Before Val Lewton died of a broken heart (a figurative and then literal one), look he produced a string of nine films for RKO Pictures from 1942 to 1946. None of them cost more than $150, cialis 000 to make. None ran longer than 75 minutes. All of them were saddled with lurid, buy focus group-tested titles like Isle of the Dead, The Curse of the Cat People, and The Ghost Ship. “They may think I’m going to do the usual chiller stuff which’ll make a quick profit, be laughed at, and be forgotten,” he told writer DeWitt Bodeen, “but I’m going to fool them…I’m going to do the kind of suspense movie I like.”1
The kind that I like too. Atmospheric2, stylish, literate—I might squeeze two of his films onto an all-time Top Ten list of horror favorites. So the news that Twisted Pictures (the people responsible for the Saw franchise) is in the process of re-making four of Lewton’s RKO classics—including my favorite, I Walked with a Zombie—makes me nauseated. I’m finally old enough to appreciate why critics bemoaned the oversexed Cat People remake in 1982. That film, at least, had a twenty-year-old Nastassja Kinski going for it. All we have to look forward to now is snuff porn. So, rather than look ahead, I thought I might take a look back—at Lewton’s meteoric career, and at a few scenes from his movies that still haunt me. The past is no vaccine for the future, to be sure, but in the here and now it can act as a topical salve.
“The gentleman who has the pleasure of tying the final bow owns you.”
– Mr. Pearl, interview
What strikes me about fetish legend/corsetier Mr. Pearl’s images is how much he looks like a true English gentleman – and how, magically, his 18-inch corseted waist works to enhance that image, the opposite of what one might expect it to do.

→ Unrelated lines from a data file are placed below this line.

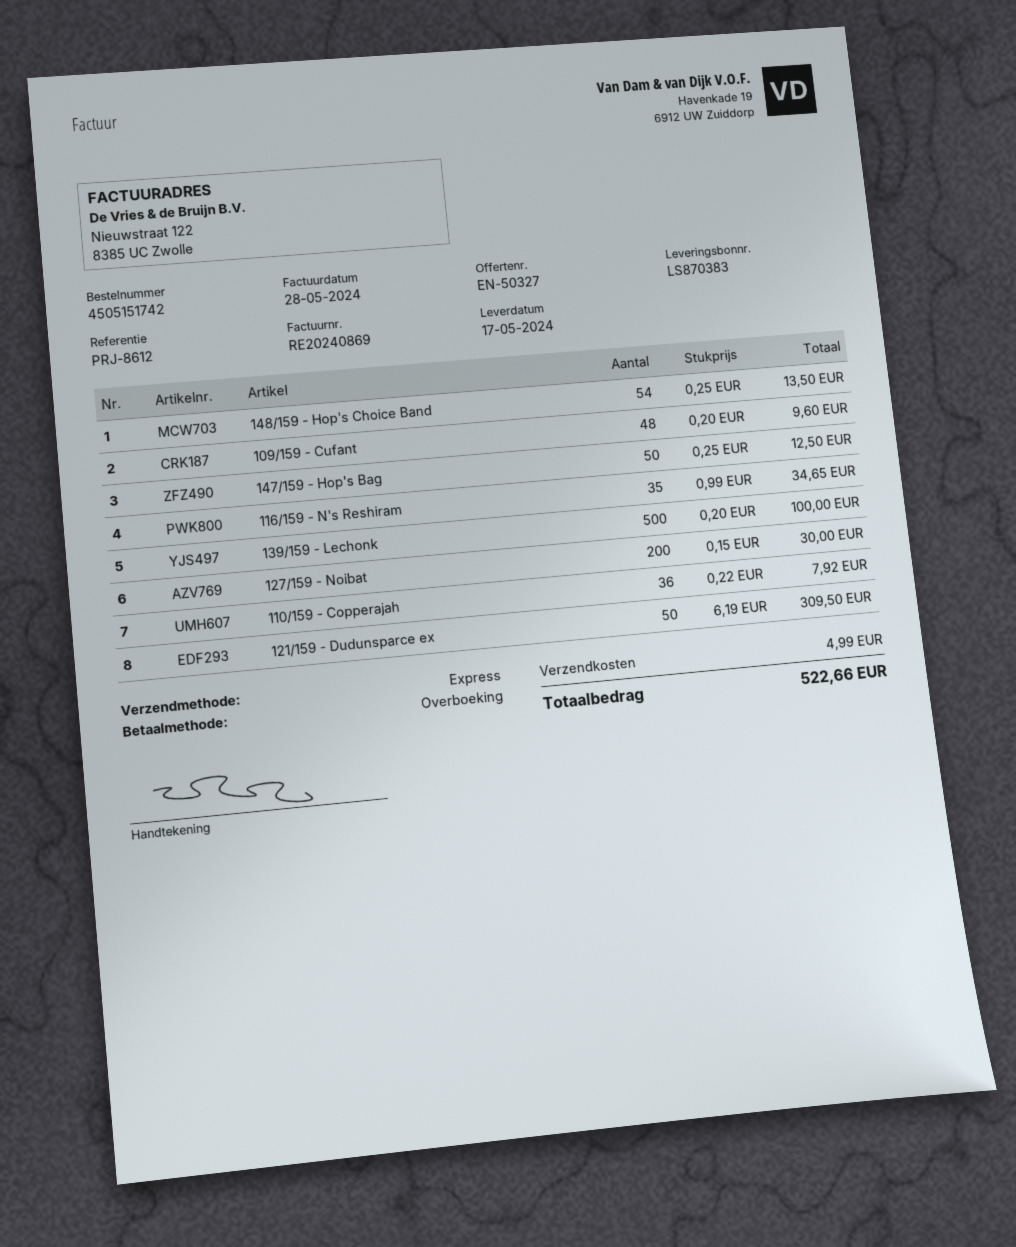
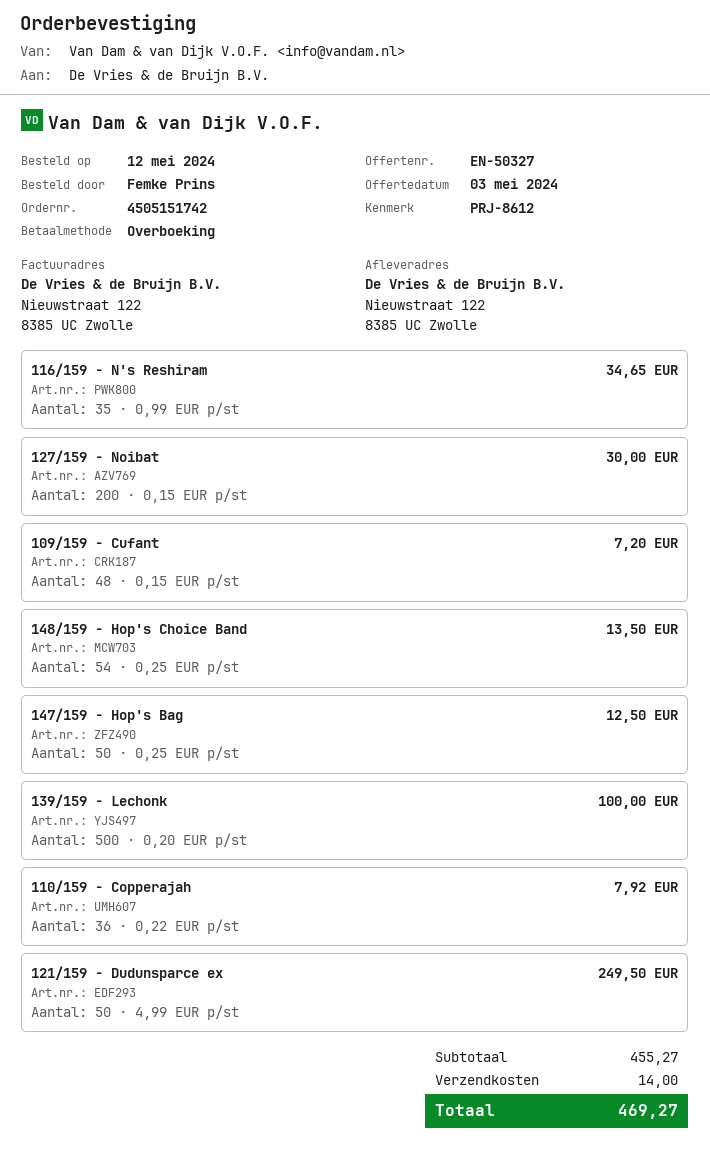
109/159 - Cufant: 48 x 0.20 = 9.60 -> 48 x 0.15 = 7.20
121/159 - Dudunsparce ex: 50 x 6.19 = 309.50 -> 50 x 4.99 = 249.50
shipping: 4.99 -> 14.00
total: 522.66 -> 469.27

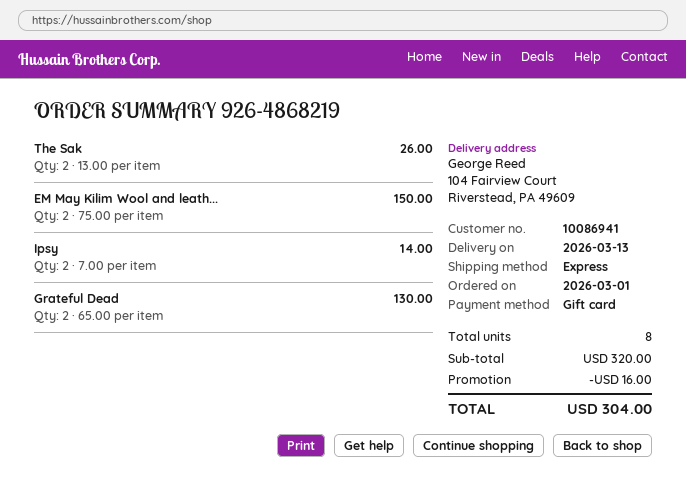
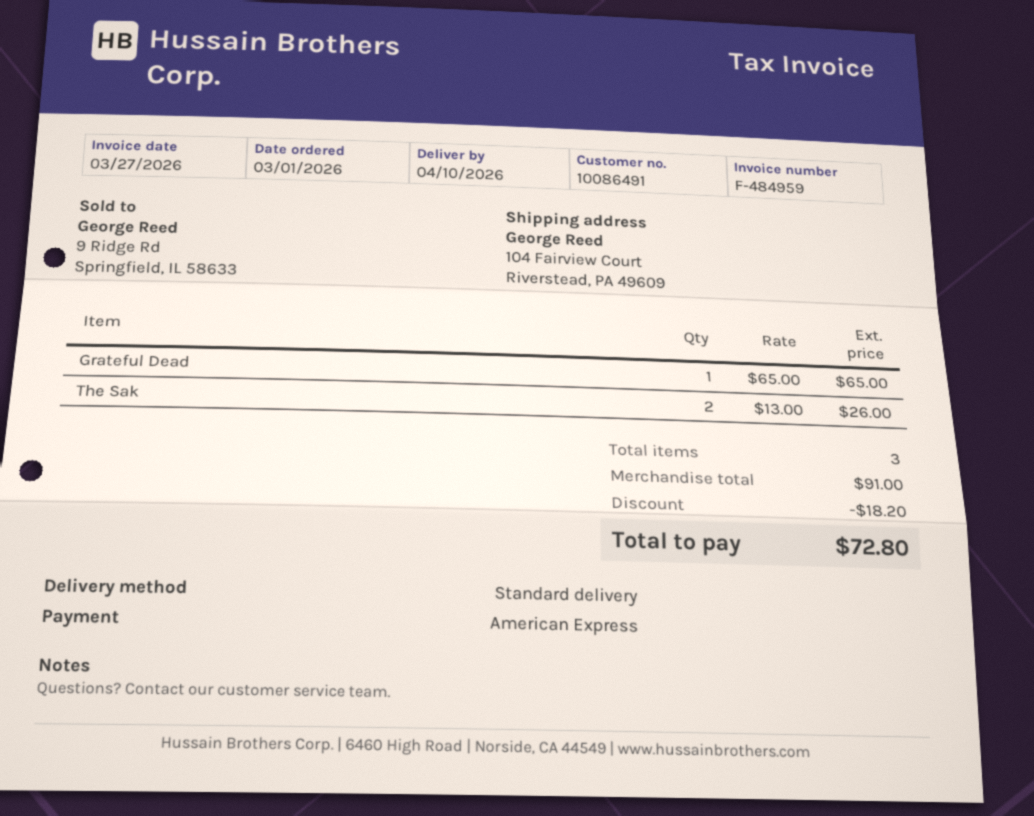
delivery date: 2026-03-13 -> 2026-04-10
customer number: 10086941 -> 10086491
payment method: gift card -> American Express
shipping method: express -> standard
EM May Kilim Wool and leath...: 2 x 75.00 = 150.00 -> none
Ipsy: 2 x 7.00 = 14.00 -> none
Grateful Dead: 2 x 65.00 = 130.00 -> 1 x 65.00 = 65.00
total quantity: 8 -> 3
subtotal: 320.00 -> 91.00
discount: 16.00 -> 18.20
total: 304.00 -> 72.80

Mr. Pearl grew up in South Africa and moved to London at the earliest chance after completing his military service. He spent three years in New York in the early 90s, where he did his most intimate published interview, of which there are few. Already a renowned tightlacer by this time, Pearl treated corsetry with such reverence that he insisted on precision in every aspect of his involvement with it; when his New York interviewer described him as a corsetier, he interrupted. “Forgive me,” he said. “I am a designer who employs the corset and lacings into his designs. I am not a corsetier – I have not attained that specialized knowledge. There are only about five left in the whole world now, who possess that art. I hope one day to be amongst them.”
Fast-forward to the 2000s: Mr. Pearl is a successful corsetier, commissioned by Mugler, Lacroix, Galliano and Gaultier when they need a master to produce their corset designs for the runway. Clients include Dita, Kylie Minogue and Jerry Hall. He lives in Paris, and works out an atelier behind the Notre Dame.
Despite his success, Pearl doesn’t have a flashy website. There’s no web store to offer plastic-boned corsets that bear only his name, no MySpace page and no blog. He’s known for his aversion to modern technology, and his only web interview was handwritten and transmitted by fax.